Items from a data source
== == ==
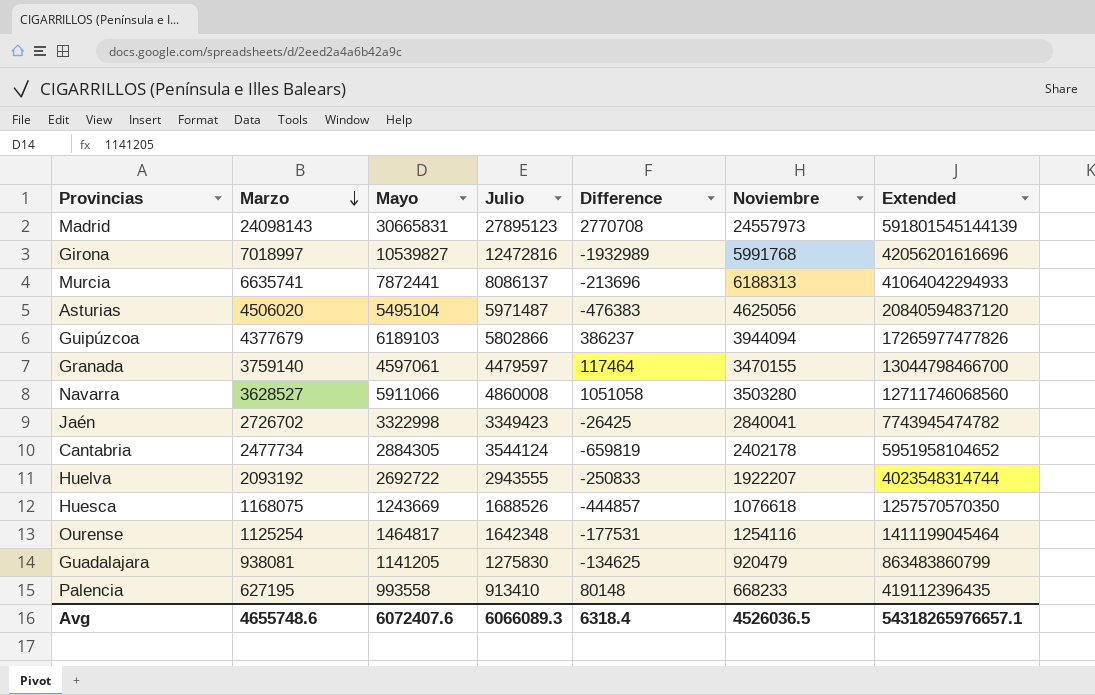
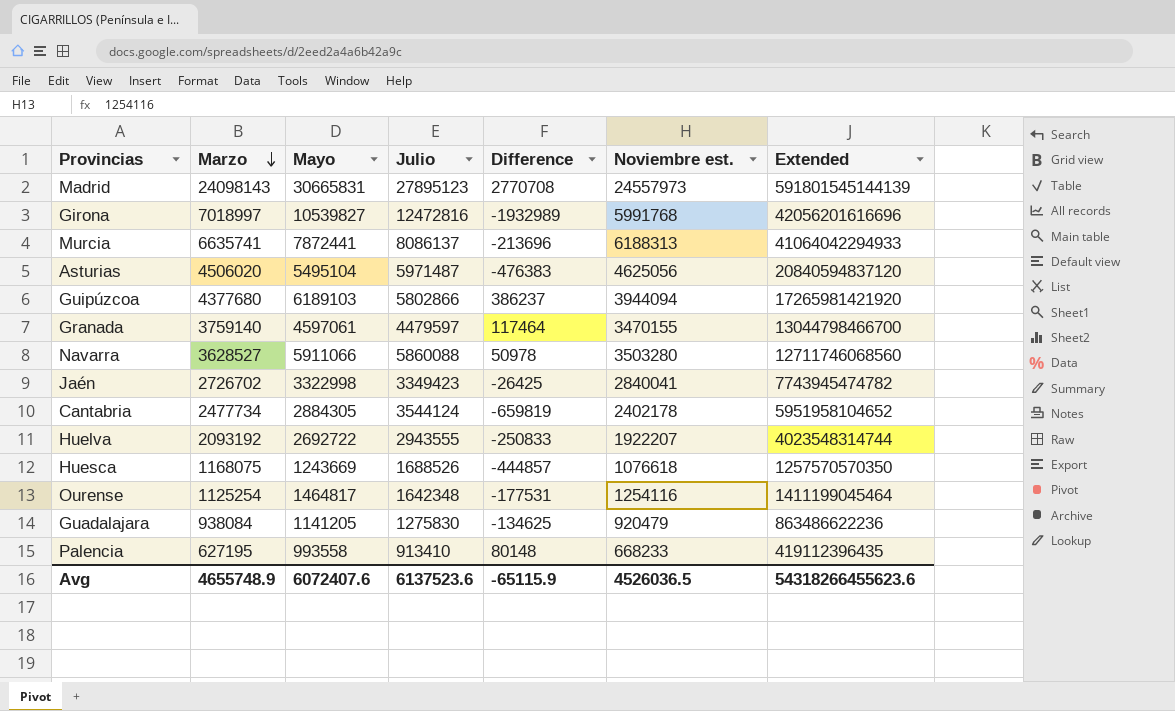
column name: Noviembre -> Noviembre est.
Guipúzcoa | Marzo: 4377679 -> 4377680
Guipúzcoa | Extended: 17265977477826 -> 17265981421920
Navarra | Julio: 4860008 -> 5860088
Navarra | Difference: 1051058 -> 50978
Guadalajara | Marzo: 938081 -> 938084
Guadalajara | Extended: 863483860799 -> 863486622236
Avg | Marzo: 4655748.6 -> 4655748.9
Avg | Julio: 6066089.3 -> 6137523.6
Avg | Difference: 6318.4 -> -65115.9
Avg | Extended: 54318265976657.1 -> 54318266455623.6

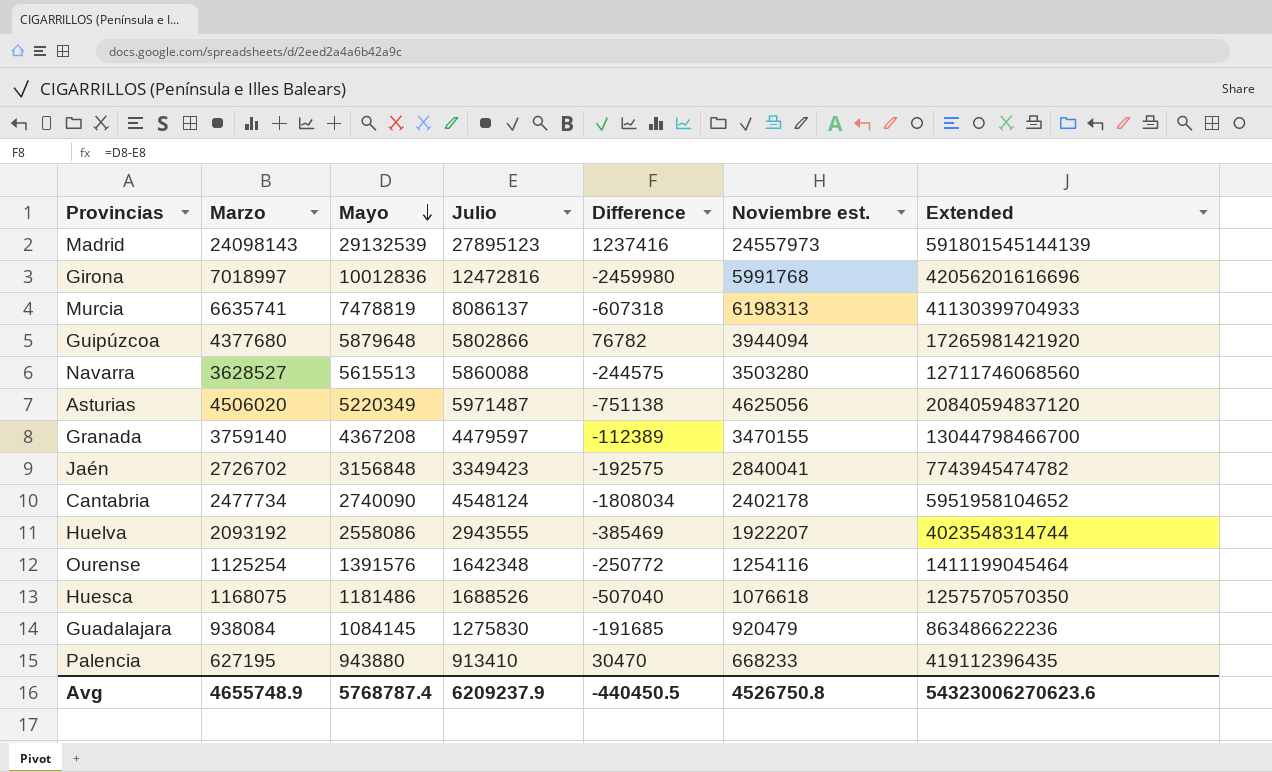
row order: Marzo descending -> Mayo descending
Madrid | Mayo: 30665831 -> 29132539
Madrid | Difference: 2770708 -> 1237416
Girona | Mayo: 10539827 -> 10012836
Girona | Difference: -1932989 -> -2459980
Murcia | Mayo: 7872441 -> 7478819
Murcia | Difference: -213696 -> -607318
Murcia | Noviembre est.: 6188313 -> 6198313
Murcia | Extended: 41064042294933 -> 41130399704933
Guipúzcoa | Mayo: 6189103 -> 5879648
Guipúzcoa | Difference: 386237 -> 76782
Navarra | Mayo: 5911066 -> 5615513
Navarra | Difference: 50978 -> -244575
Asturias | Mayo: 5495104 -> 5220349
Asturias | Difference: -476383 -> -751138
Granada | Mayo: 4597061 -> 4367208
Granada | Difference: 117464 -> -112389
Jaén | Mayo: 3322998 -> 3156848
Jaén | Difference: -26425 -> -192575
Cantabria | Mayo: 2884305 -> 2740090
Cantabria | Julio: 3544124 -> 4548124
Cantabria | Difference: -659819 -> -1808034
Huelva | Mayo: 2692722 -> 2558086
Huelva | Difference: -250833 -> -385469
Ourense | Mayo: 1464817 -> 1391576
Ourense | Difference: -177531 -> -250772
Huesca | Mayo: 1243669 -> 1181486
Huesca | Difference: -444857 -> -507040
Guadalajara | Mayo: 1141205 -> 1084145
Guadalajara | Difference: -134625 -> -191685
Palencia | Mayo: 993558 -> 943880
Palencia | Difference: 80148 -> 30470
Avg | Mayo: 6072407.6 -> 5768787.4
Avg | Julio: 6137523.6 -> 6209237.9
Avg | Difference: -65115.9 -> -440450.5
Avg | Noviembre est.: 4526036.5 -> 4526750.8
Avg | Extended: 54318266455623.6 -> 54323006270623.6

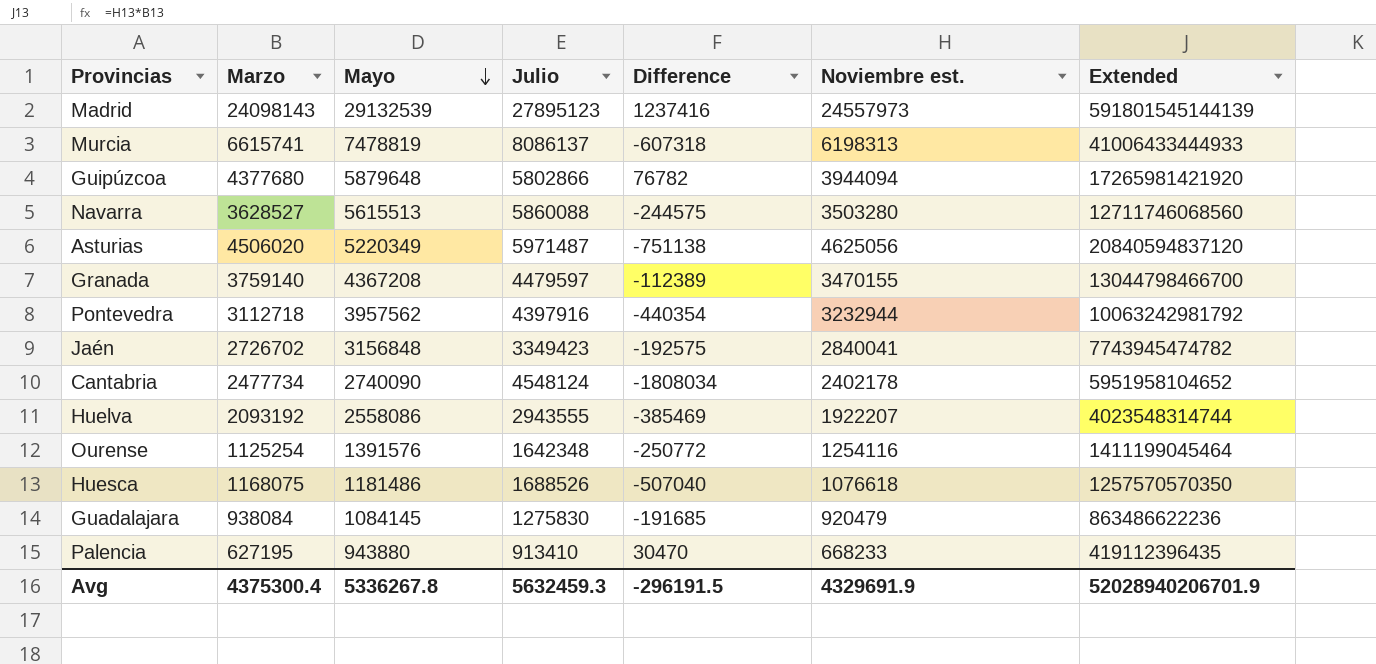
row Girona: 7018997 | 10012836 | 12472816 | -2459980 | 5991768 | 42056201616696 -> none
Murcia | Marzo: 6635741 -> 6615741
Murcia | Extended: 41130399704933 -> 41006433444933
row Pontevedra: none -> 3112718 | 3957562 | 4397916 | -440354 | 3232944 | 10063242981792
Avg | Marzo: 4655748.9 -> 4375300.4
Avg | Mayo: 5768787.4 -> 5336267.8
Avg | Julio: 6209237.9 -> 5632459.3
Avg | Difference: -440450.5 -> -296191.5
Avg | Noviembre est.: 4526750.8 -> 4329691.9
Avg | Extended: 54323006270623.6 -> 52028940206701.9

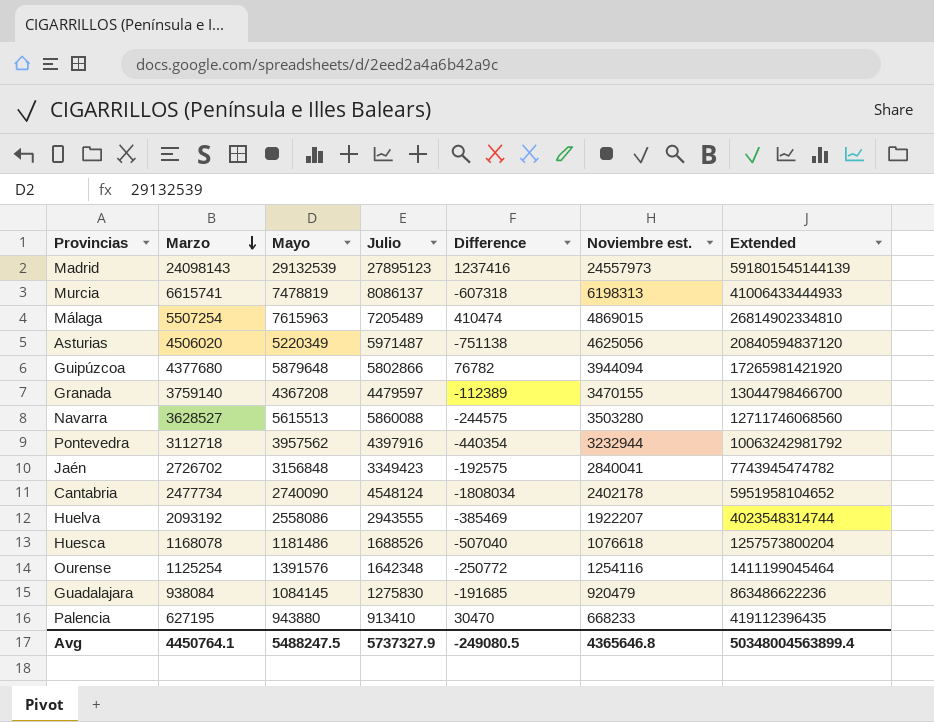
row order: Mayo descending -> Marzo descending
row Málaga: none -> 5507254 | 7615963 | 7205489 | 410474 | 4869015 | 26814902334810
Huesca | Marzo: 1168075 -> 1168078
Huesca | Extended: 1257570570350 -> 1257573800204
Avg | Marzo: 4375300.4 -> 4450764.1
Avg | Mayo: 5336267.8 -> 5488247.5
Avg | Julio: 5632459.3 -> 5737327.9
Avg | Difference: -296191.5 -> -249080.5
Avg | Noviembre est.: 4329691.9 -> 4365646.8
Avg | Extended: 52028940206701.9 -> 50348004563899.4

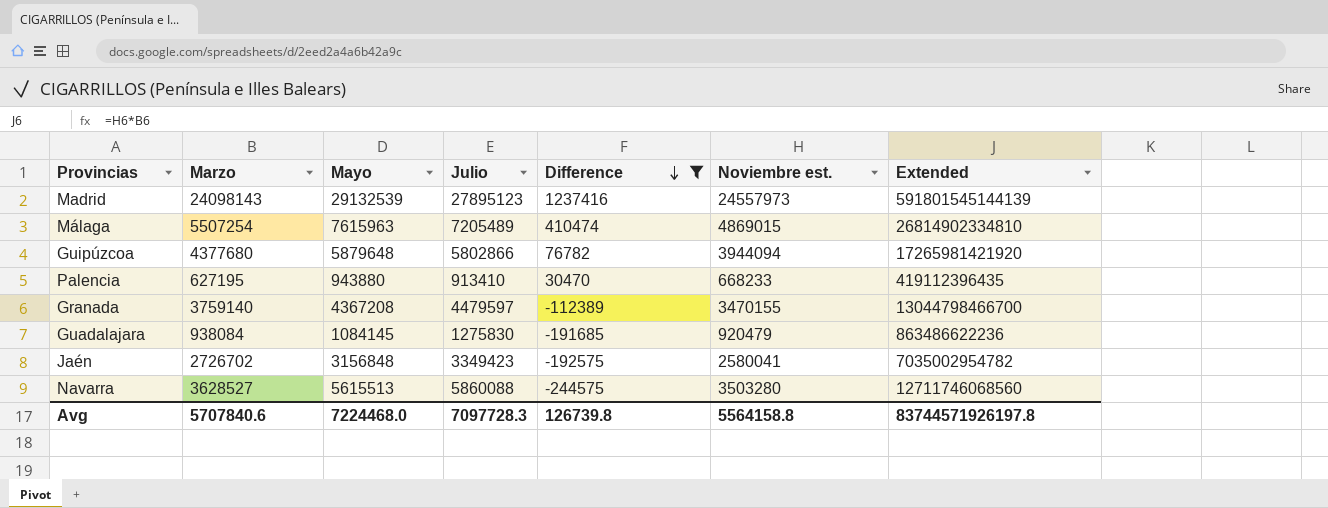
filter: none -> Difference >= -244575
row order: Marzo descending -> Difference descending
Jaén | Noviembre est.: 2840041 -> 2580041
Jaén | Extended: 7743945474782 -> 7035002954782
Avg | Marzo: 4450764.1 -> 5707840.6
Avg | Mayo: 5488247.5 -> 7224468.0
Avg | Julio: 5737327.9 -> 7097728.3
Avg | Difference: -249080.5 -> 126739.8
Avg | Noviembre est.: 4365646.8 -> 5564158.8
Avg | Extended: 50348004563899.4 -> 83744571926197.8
== == ==
## What the task requires
Only the lines with the string "Huesca" are wanted; pick them out of the records above and copy them.

## Finished exercise
Huesca | Mayo: 1243669 -> 1181486
Huesca | Difference: -444857 -> -507040
Huesca | Marzo: 1168075 -> 1168078
Huesca | Extended: 1257570570350 -> 1257573800204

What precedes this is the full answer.